Nuovi aggiornamenti sulla battaglia contro il coronavirus: l’Aifa ha dato il via libera alla sperimentazione della colchicina, vecchio farmaco utilizzato dai reumatologi per altre patologie. Dopo Atazanavir, Tocilizumab, Avigan e eparina, speranza riposta nel farmaco usato per trattare gli attacchi acuti gottosi e pseudogottosi. Roberto Gerli, reumatologo dell’Università di Perugia, ha spiegato ai microfoni de La vita in diretta: «Un mio giovane ricercatore ha avuto l’idea di valutare la colchicina: la prima proposta del protocollo non mi ha entusiasmato, poi abbiamo deciso di fare un protocollo direttamente attivo per il trattamento di questa infezione. Insieme alla mia associata abbiamo fatto una bozza di protocollo, mandata e approvata da Aifa lunedì scorso. Siamo in attesa di avere l’ok definitivo da parte del comitato etico dello Spallanzani, poi possiamo partire».

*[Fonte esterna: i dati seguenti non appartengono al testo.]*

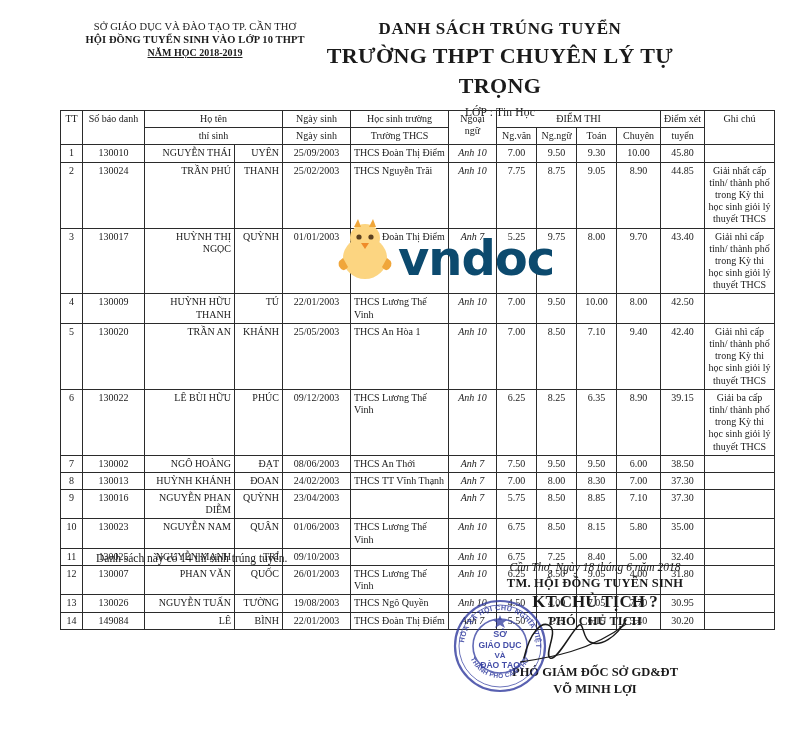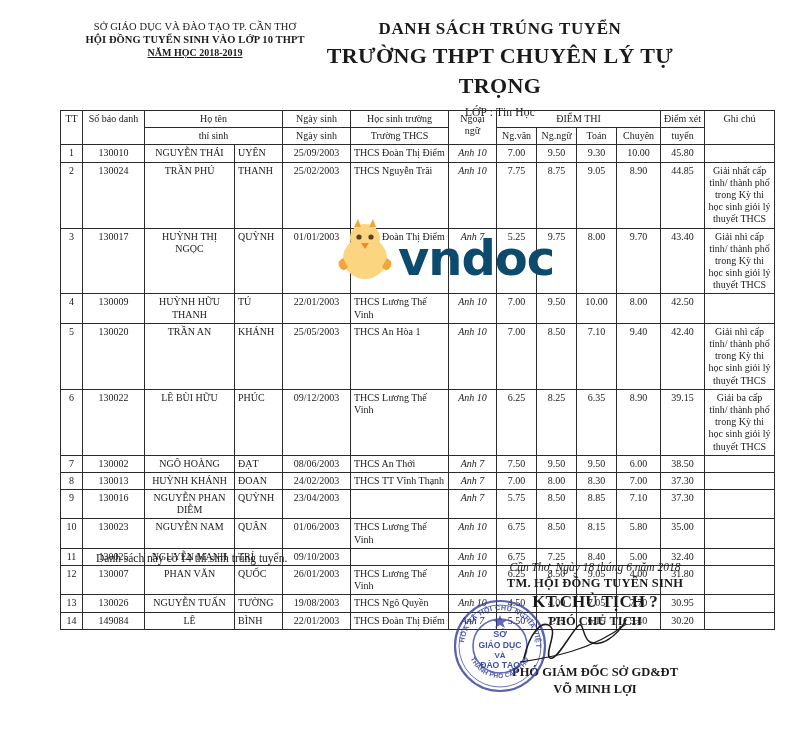"NGUYỄN THÁI" .c-name { text-align: center -> right }
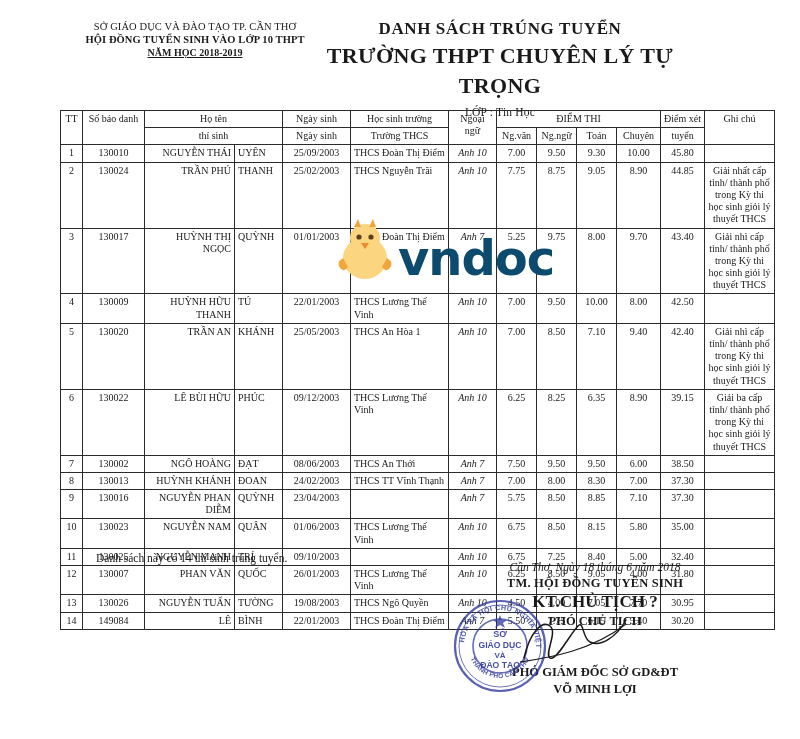"UYÊN" .c-given { text-align: left -> right }
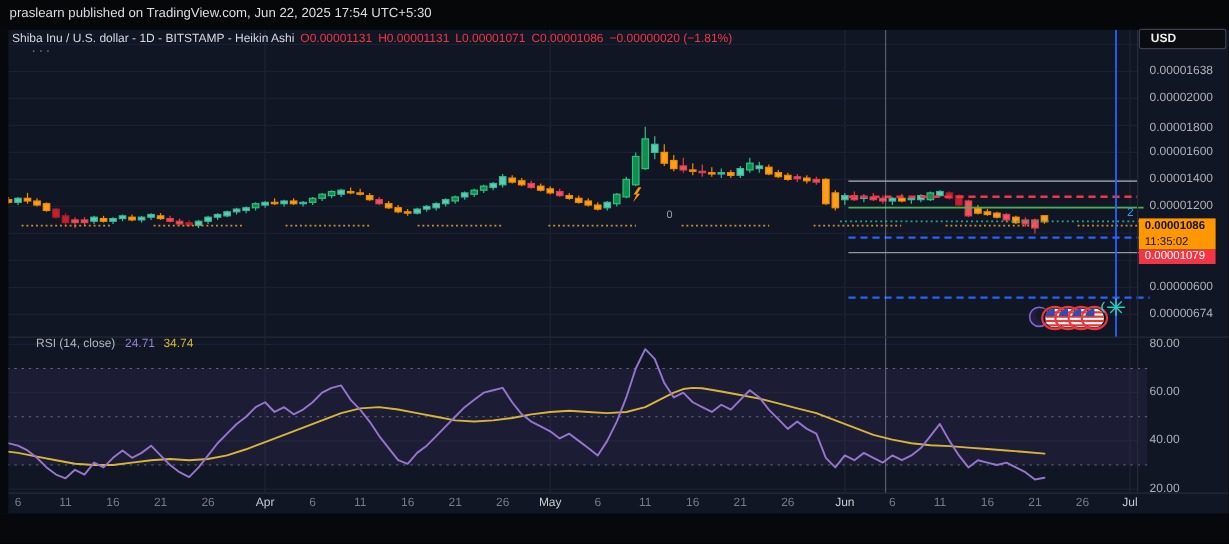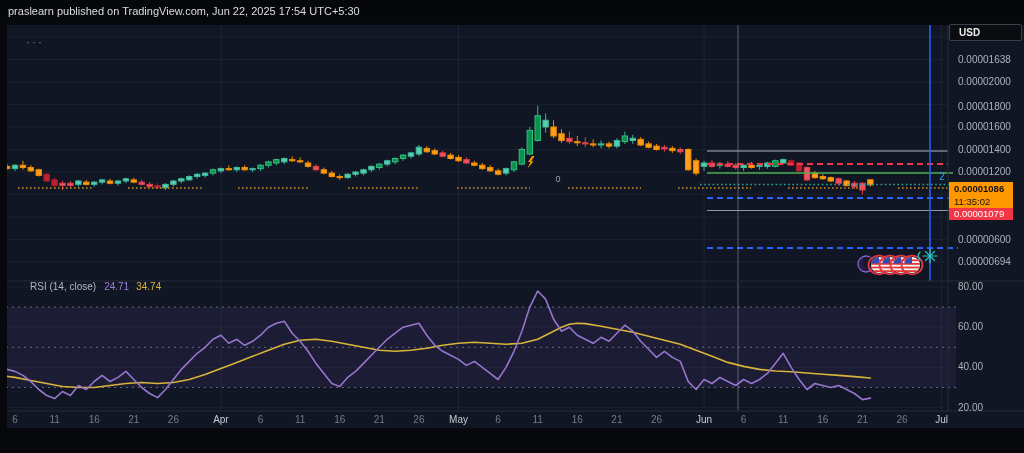"Shiba Inu / U.S. dollar" div.legend { html: none -> <div> <span>Shiba Inu / U.S. dollar - 1D - BITSTAMP - Heikin Ashi</span><span>O0.00001131</span><span>H0.00001131</span><span>L0.00001071</span><span>C0.00001086</span><span>−0.00000020 (−1.81%)</span> </div> }
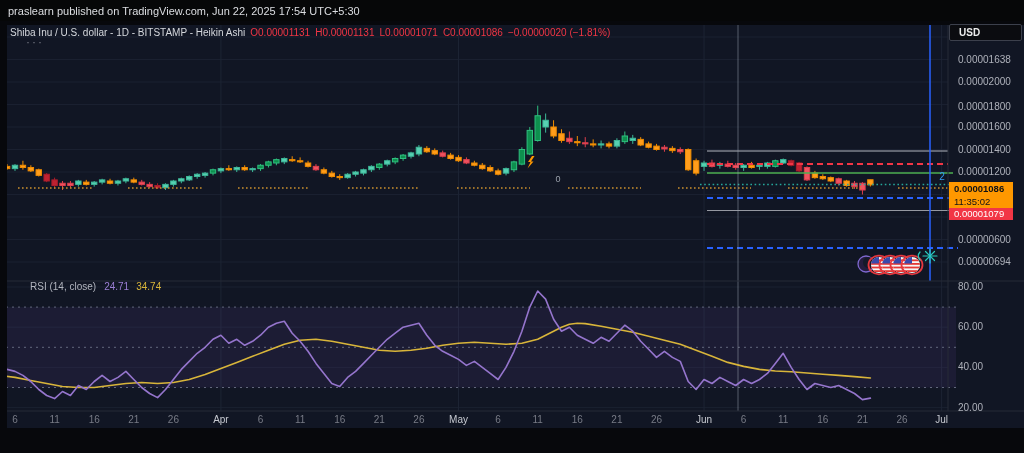"0.00000694" div.ptick { text: 0.00000694 -> 0.00000674 }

COLCHICINA VS CORONAVIRUS: VIA LIBERA AIFA A SPERIMENTAZIONE

«Come in tutte le situazione di infezione virale, il sistema immunitario risponde con fattori di infiammazione che sono fisiologici e si arriva a una seconda fase nella quale aumentano i fattori di infiammazione. Abbiamo scoperto che esiste un prolungamento di questa situazione infiammatoria, con il virus che quasi scompare, c’è una specie di grandine che arriva a dei livelli molto elevati. Questo è quello che determina il livello organico, una forte infiammazione che determina danni ai tessuti, nonché una serie di ischemia», ha evidenziato Gerli ai microfoni de La vita in diretta.



Il reumatologo ha poi aggiunto che la colchicina «ha una potenziale attività antivirale e una grossa capacità antinfiammatoria, ma è diverso dagli antinfiammatori che normalmente utilizziamo. Il farmaco blocca l’inflammosoma, un complesso che una volta attivato inizia a sparare “dardi”, rappresentati da questi fattori dell’infiammazione. La colchicina è in grado di bloccare questa risposta infiammatoria e riesce a mantenerla nel tempo, ma contemporaneamente non immunodeprime il paziente». Per il momento, infine, «la sperimentazione è nei pazienti appena ospedalizzati, ma ci stiamo già attivando per i trattamenti a domicilio».